GOAL OF THE EXERCISE
Copy out the entries below exactly as they stand, but only from the line containing "[99,771,310,793] [87,818,131,834] [99,860,460,882]" through the line containing "(175, 190) none".

[Start of section]

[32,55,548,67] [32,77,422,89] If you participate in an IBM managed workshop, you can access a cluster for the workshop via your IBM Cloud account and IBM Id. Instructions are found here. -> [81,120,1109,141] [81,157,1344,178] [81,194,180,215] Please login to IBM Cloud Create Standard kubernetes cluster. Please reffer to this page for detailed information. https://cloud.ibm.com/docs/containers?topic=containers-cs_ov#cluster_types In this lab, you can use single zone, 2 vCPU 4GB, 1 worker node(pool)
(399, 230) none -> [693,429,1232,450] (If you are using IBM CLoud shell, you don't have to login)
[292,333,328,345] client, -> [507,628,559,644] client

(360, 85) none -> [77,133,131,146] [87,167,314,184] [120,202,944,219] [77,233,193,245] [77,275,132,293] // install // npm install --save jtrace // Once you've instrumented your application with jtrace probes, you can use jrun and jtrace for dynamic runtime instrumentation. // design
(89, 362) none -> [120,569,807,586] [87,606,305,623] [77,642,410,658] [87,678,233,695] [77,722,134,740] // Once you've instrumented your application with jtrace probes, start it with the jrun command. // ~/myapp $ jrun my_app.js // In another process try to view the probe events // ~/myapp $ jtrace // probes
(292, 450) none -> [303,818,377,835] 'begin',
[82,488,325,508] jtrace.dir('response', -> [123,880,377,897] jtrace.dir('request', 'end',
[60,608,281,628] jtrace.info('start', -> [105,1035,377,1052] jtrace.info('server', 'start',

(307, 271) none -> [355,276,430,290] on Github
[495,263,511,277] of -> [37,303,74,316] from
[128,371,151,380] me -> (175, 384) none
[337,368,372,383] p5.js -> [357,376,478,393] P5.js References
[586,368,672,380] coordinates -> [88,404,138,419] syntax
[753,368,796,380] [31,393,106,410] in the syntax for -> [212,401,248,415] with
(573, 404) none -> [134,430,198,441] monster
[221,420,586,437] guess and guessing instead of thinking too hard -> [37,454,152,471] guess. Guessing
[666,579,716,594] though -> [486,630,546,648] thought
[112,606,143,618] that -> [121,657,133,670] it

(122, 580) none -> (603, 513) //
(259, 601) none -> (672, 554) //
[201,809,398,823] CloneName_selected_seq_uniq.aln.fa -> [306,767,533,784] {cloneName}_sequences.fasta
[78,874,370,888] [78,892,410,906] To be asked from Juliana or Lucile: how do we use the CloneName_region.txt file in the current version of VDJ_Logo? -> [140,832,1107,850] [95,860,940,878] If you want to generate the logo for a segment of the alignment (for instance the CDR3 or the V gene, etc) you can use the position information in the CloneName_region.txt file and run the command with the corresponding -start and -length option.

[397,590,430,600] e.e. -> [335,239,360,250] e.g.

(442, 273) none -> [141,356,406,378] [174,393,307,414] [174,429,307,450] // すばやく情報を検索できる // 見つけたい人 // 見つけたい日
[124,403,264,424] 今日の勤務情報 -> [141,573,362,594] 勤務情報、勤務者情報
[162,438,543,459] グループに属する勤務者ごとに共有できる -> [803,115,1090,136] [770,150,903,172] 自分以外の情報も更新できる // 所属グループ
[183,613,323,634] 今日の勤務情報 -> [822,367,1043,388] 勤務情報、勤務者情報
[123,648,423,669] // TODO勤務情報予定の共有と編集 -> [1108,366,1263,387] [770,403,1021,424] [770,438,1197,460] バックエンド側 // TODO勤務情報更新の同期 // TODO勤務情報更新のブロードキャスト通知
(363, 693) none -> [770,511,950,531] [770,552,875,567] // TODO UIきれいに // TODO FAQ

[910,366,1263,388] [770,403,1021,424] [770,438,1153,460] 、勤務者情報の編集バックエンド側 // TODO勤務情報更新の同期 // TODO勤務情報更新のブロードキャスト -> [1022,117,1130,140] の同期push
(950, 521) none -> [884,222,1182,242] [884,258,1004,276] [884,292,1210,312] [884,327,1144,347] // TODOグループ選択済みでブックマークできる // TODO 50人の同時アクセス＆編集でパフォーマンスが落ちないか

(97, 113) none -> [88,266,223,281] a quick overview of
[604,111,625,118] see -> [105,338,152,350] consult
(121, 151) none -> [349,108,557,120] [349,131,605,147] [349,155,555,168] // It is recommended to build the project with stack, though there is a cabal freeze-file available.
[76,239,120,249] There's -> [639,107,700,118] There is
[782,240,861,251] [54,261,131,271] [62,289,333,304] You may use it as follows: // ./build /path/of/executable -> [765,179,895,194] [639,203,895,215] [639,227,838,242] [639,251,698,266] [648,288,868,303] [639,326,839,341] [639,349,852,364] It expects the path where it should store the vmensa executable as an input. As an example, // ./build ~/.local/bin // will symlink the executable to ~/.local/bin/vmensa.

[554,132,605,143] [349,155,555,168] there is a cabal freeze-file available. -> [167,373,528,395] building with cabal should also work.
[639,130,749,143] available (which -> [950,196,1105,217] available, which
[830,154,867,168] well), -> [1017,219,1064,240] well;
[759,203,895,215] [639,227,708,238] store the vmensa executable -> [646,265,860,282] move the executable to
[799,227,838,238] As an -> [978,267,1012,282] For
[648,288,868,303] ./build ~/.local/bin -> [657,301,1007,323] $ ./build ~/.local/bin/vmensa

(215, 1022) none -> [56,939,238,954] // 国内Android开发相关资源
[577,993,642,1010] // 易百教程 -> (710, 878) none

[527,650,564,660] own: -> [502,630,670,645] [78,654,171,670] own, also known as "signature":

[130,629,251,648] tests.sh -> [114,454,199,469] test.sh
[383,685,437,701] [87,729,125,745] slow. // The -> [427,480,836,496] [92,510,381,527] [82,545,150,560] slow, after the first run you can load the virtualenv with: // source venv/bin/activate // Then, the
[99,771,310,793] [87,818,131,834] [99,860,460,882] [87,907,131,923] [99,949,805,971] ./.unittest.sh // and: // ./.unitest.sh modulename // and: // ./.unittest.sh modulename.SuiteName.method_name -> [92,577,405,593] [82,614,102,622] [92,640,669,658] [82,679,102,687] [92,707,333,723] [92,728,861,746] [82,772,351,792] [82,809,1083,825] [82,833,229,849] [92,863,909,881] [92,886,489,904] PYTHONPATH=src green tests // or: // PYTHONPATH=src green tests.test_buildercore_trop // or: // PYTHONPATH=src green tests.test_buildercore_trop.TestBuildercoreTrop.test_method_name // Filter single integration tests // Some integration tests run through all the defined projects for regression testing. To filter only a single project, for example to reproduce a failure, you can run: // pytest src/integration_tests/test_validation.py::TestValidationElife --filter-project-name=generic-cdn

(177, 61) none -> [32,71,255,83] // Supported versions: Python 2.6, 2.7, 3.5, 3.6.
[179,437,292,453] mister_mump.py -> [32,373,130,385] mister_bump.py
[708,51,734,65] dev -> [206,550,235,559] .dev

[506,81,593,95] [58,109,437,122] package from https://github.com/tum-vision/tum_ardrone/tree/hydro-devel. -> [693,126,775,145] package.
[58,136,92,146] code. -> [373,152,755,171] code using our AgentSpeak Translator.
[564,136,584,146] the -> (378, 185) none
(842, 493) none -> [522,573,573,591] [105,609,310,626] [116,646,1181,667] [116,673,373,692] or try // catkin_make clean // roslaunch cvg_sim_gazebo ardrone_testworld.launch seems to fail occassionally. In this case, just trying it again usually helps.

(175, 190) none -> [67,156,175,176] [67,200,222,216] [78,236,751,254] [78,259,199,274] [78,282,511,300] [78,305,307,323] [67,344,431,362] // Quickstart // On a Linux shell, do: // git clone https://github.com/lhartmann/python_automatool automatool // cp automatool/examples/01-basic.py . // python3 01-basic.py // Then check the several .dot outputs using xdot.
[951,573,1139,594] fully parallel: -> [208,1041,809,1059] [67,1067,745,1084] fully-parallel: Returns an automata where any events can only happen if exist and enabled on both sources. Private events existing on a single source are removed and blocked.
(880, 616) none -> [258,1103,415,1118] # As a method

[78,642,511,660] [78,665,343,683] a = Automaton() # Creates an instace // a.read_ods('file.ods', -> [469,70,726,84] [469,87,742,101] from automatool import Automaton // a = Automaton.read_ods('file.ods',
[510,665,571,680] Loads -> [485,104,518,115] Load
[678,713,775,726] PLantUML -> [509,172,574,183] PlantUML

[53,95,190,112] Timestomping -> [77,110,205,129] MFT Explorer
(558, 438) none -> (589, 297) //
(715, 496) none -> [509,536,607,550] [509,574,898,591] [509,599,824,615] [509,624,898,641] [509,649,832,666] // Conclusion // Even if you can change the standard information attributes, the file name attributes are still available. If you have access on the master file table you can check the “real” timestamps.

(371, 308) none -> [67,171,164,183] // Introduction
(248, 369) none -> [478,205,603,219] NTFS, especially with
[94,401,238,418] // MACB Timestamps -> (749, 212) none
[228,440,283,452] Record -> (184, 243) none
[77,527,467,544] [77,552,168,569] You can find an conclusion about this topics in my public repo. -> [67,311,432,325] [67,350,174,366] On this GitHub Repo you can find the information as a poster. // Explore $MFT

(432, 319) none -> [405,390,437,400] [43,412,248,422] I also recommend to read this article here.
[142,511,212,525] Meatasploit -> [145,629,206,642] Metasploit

[End of section]

FINISHED EXERCISE
[99,771,310,793] [87,818,131,834] [99,860,460,882] [87,907,131,923] [99,949,805,971] ./.unittest.sh // and: // ./.unitest.sh modulename // and: // ./.unittest.sh modulename.SuiteName.method_name -> [92,577,405,593] [82,614,102,622] [92,640,669,658] [82,679,102,687] [92,707,333,723] [92,728,861,746] [82,772,351,792] [82,809,1083,825] [82,833,229,849] [92,863,909,881] [92,886,489,904] PYTHONPATH=src green tests // or: // PYTHONPATH=src green tests.test_buildercore_trop // or: // PYTHONPATH=src green tests.test_buildercore_trop.TestBuildercoreTrop.test_method_name // Filter single integration tests // Some integration tests run through all the defined projects for regression testing. To filter only a single project, for example to reproduce a failure, you can run: // pytest src/integration_tests/test_validation.py::TestValidationElife --filter-project-name=generic-cdn

(177, 61) none -> [32,71,255,83] // Supported versions: Python 2.6, 2.7, 3.5, 3.6.
[179,437,292,453] mister_mump.py -> [32,373,130,385] mister_bump.py
[708,51,734,65] dev -> [206,550,235,559] .dev

[506,81,593,95] [58,109,437,122] package from https://github.com/tum-vision/tum_ardrone/tree/hydro-devel. -> [693,126,775,145] package.
[58,136,92,146] code. -> [373,152,755,171] code using our AgentSpeak Translator.
[564,136,584,146] the -> (378, 185) none
(842, 493) none -> [522,573,573,591] [105,609,310,626] [116,646,1181,667] [116,673,373,692] or try // catkin_make clean // roslaunch cvg_sim_gazebo ardrone_testworld.launch seems to fail occassionally. In this case, just trying it again usually helps.

(175, 190) none -> [67,156,175,176] [67,200,222,216] [78,236,751,254] [78,259,199,274] [78,282,511,300] [78,305,307,323] [67,344,431,362] // Quickstart // On a Linux shell, do: // git clone https://github.com/lhartmann/python_automatool automatool // cp automatool/examples/01-basic.py . // python3 01-basic.py // Then check the several .dot outputs using xdot.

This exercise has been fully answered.